Ce matin, en allant faire des courses à l’Intermarché, j’ai croisé un de nos rares voisins au rayon boucherie charcuterie. « Il a deux saisons dans sa vie depuis qu’il est à la retraite, m’avait un jour avoué sa femme : celle du vélo et celle de la chasse ». Après quelques banalités, je lui ai parlé des renards que j’apercevais souvent la nuit le long de notre étang.
J’ai entendu dire qu’ils sont porteurs de maladies dangereuses pour l’homme et je n’aime pas les voir rôder près de chez nous.
Il a aussitôt réagi :
Vous avez raison d’avoir peur. Ce sont des nuisibles. Ils font beaucoup de dégâts. Une battue va bientôt être organisée dans la région. Ils ne vous causeront bientôt plus de problèmes, vos renards.
J’allais m’éloigner après l’avoir remercié lorsqu’il a ajouté :
Et votre mari, on ne le voit plus depuis un moment. Il va bien ?
Il a eu une grippe carabinée, j’ai répondu, mais il récupère.
Vous lui souhaiterez un bon rétablissement de ma part.
J’ai dit que je lui transmettrai le message et je suis partie.
J’ai lu dans le magazine « La chasse » que 600 000 à un million de renards étaient tués chaque année.
De retour au chalet, j’ai pris ma décision. J’ai annoncé à mon mari :
Je n’en peux plus. Je retourne à Paris demain. Je veux retrouver mes amis, ma famille. Et toi, que décides-tu ?
Mon mari m’a regardée longtemps comme s’il ne me reconnaissait pas. Ses yeux avaient la couleur de l’ambre. Immobile, j’attendais sa réponse.
Je reste. Ma vie est ici maintenant mais tu le sais déjà.

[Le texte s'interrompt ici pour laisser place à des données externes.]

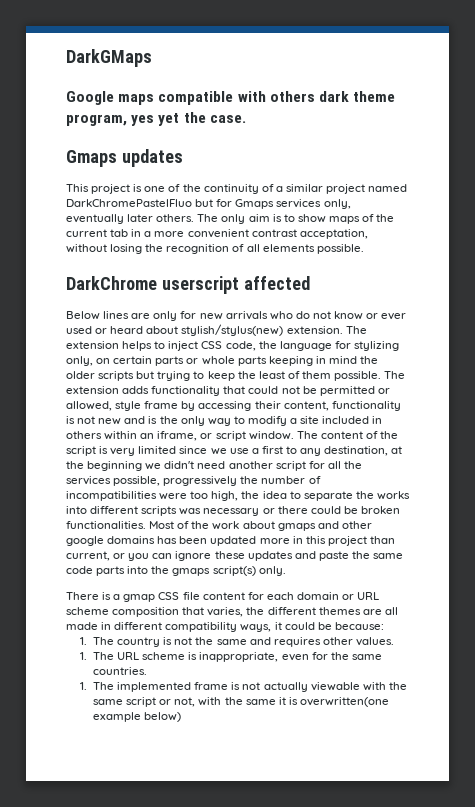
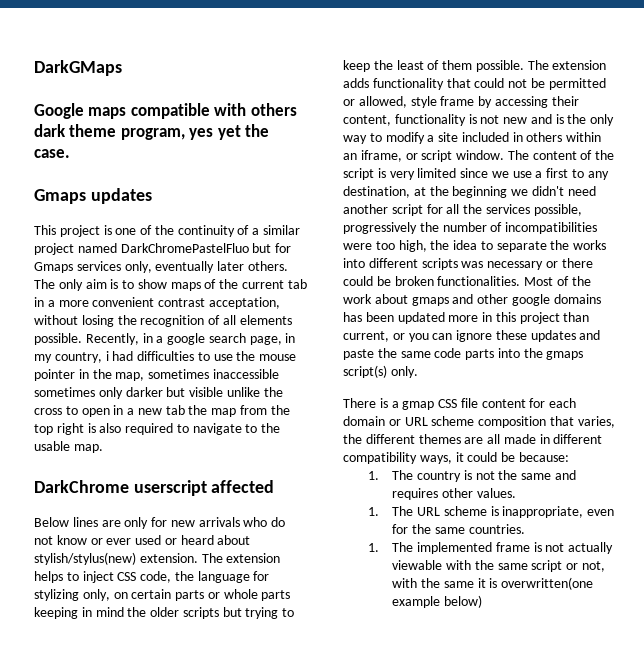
(364, 249) none -> [85,333,296,345] [34,351,297,363] [34,369,279,381] [34,387,283,399] [34,405,290,417] [34,423,281,435] [34,441,103,453] Recently, in a google search page, in my country, i had difficulties to use the mouse pointer in the map, sometimes inaccessible sometimes only darker but visible unlike the cross to open in a new tab the map from the top right is also required to navigate to the usable map.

Je suis partie à l’aube sous une lumière blafarde. L’autoroute des arbres était déserte comme souvent. J’ai pensé aux projets que nous avions faits, mon mari et moi, pour notre retraite, à la solitude qui m’attendait, et je me suis mise à pleurer.
J’étais rentrée à Paris depuis trois jours lorsque la police m’a appelée pour m’annoncer la mort de mon mari. Il avait été tué à l’aube par un chasseur dans les bois qui entouraient notre étang. Un accident stupide. Le responsable ne cessait de répéter qu’il avait cru tirer sur un renard. Un détail troublant : la victime était nue malgré le froid et l’heure matinale. Il allait falloir que je vienne reconnaitre le corps.